■ ASSIGNMENT ■
Word-for-word reproduction, images excluded: copy every entry below.

[Collected data entries]

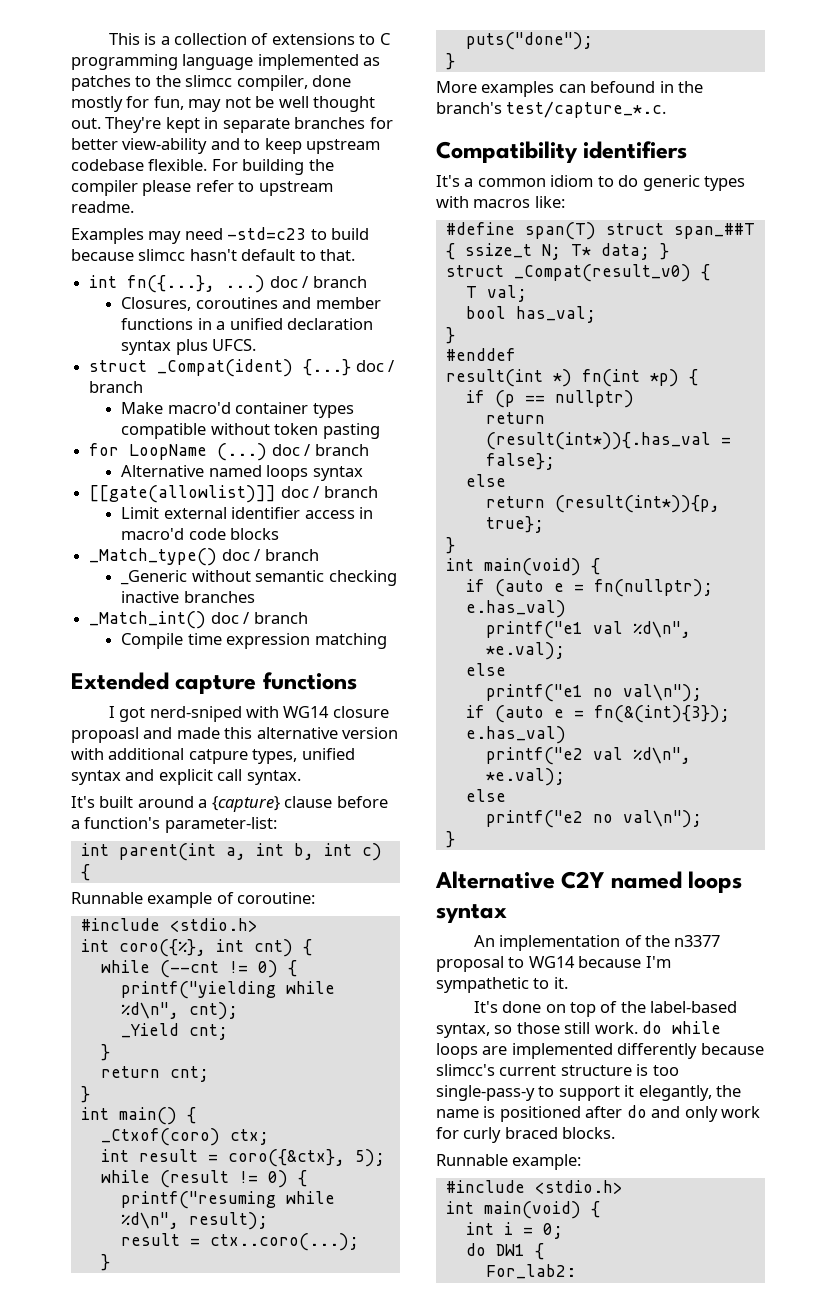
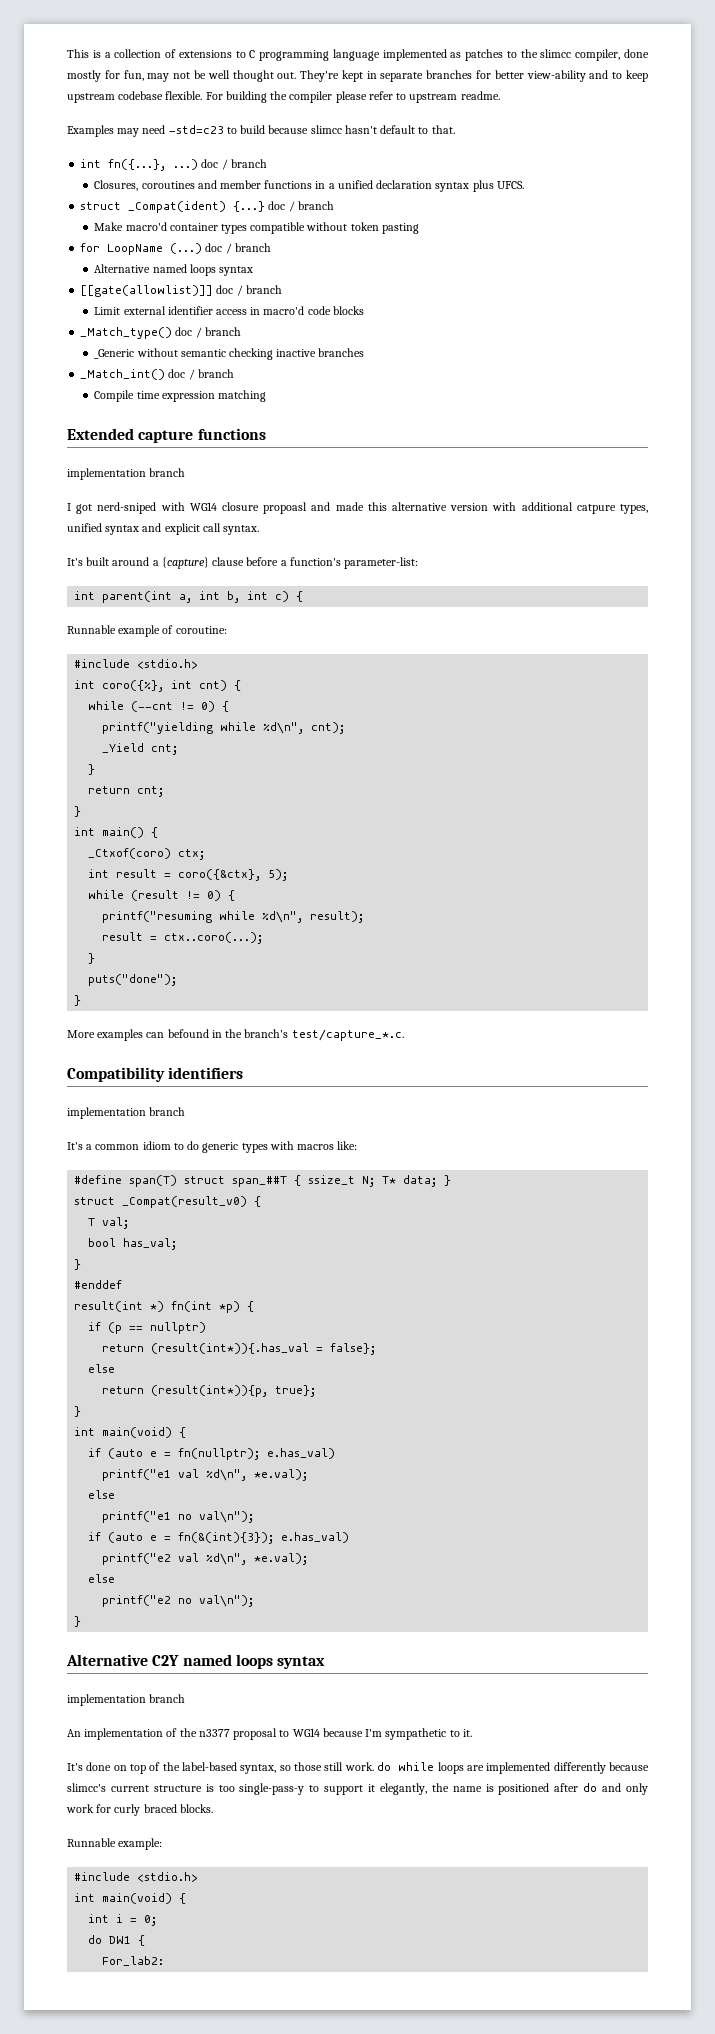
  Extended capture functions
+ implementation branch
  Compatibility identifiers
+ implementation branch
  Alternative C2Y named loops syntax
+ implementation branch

■ FINAL ANSWER ■
  Extended capture functions
+ implementation branch
  Compatibility identifiers
+ implementation branch
  Alternative C2Y named loops syntax
+ implementation branch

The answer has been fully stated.